Polish-Lithuanian magnate

Prince Jerzy Radziwiłł (Jurgis Radvila; 31 May 1556 – 21 January 1600) was a Polish–Lithuanian magnate and Imperial Reichsfürst from the Radziwiłł family. He was ordained a Catholic priest and later rose through the ranks as Bishop of Vilnius eventually becoming a cardinal. He was a close friend and adviser of King Sigismund III and represented his interests in front of the Pope.

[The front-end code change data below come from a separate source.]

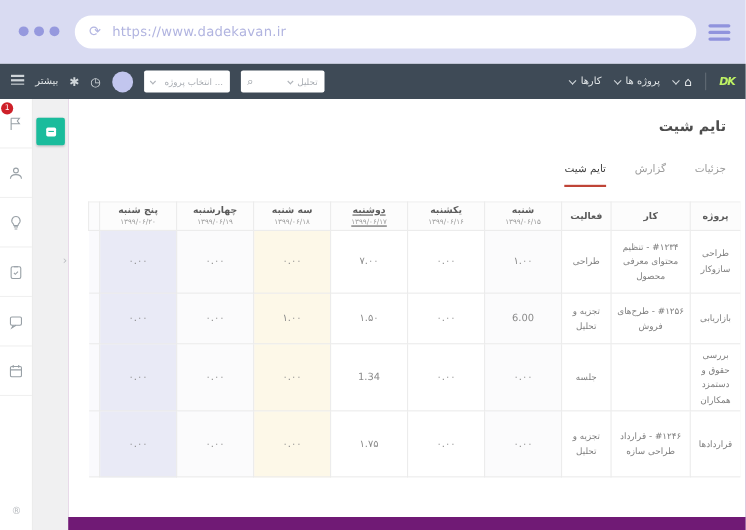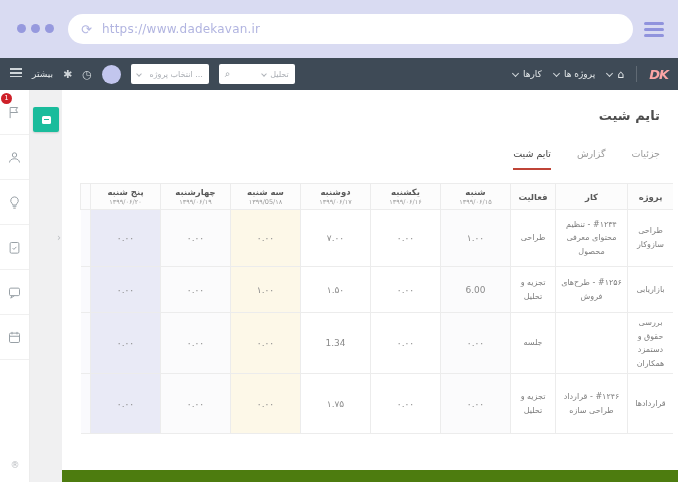"DK" .logo { color: #fca5a5 -> #bef264; font-size: 13px -> 10px }
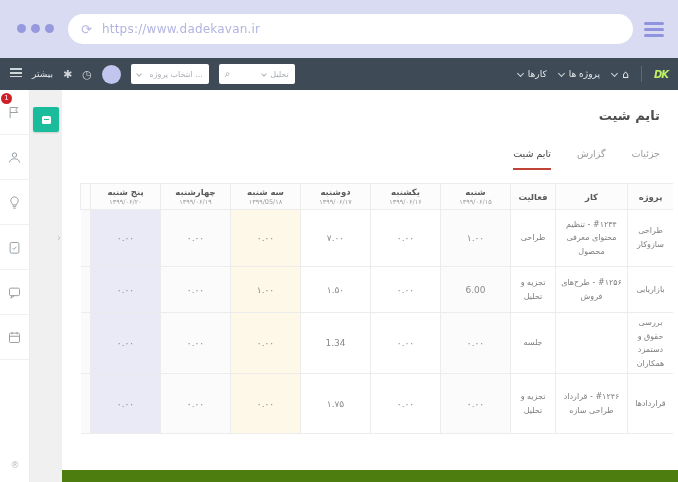"تایم شیت" .main { background: #4d7c0f -> #701a75 }
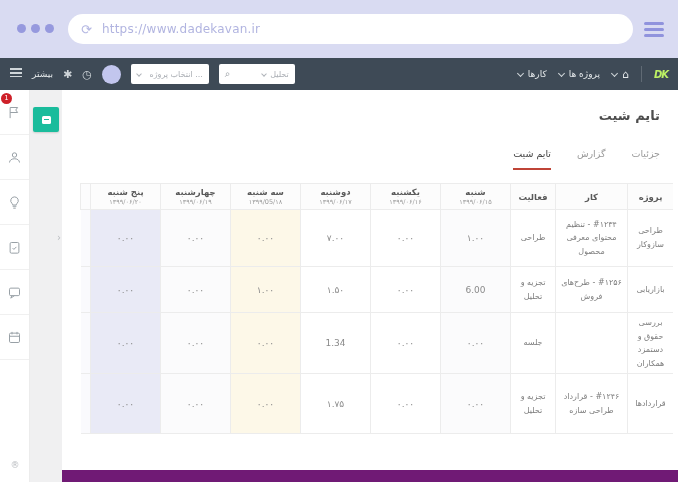"دوشنبه" th.c-mon { text-decoration: none -> underline }
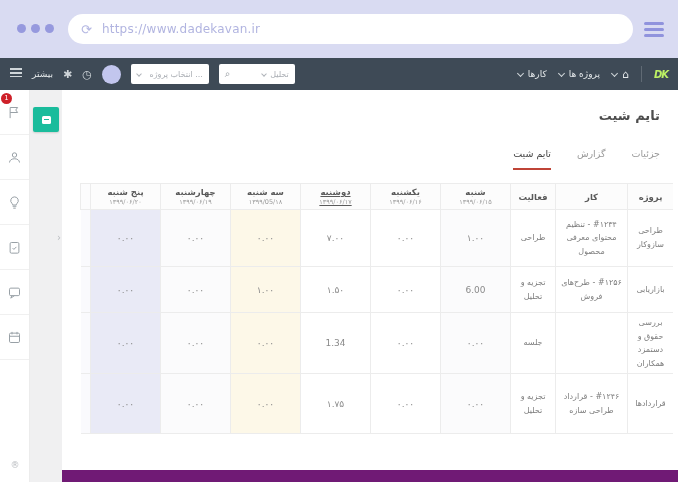"۱۳۹۹/05/۱۸" span.th-date { text: ۱۳۹۹/05/۱۸ -> ۱۳۹۹/۰۶/۱۸ }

Raised a Calvinist, Radziwiłł was educated at the University of Leipzig. In 1572 he converted to Catholicism and became associated with the Jesuits. He continued to study at Jesuit colleges in Poznań, Vilnius, and Rome. Radziwiłł began his duties as Bishop of Vilnius in 1579. He established Vilnius Seminary in the family palace (called Kardynalia Palace after him) and helped to obtain university status for the Jesuit Academy in Vilnius. He was ordained to the priesthood (10 April 1583) and was not consecrated bishop until 26 December 1583. He was elevated to the cardinalate by Pope Gregory XIII only on 12 December 1583 and was assigned the titulus of S. Sisto on 14 July 1586. He did not participate in the 1585 papal conclave, which elected Pope Sixtus V; or the September 1590 papal conclave, which elected Pope Urban VII; or the October–December 1590 papal conclave, which elected Pope Gregory XIV. In 1591, he became Bishop of Kraków. He did participate in the 1591 papal conclave, which elected Pope Innocent IX; and in the 1592 papal conclave, which elected Pope Clement VIII.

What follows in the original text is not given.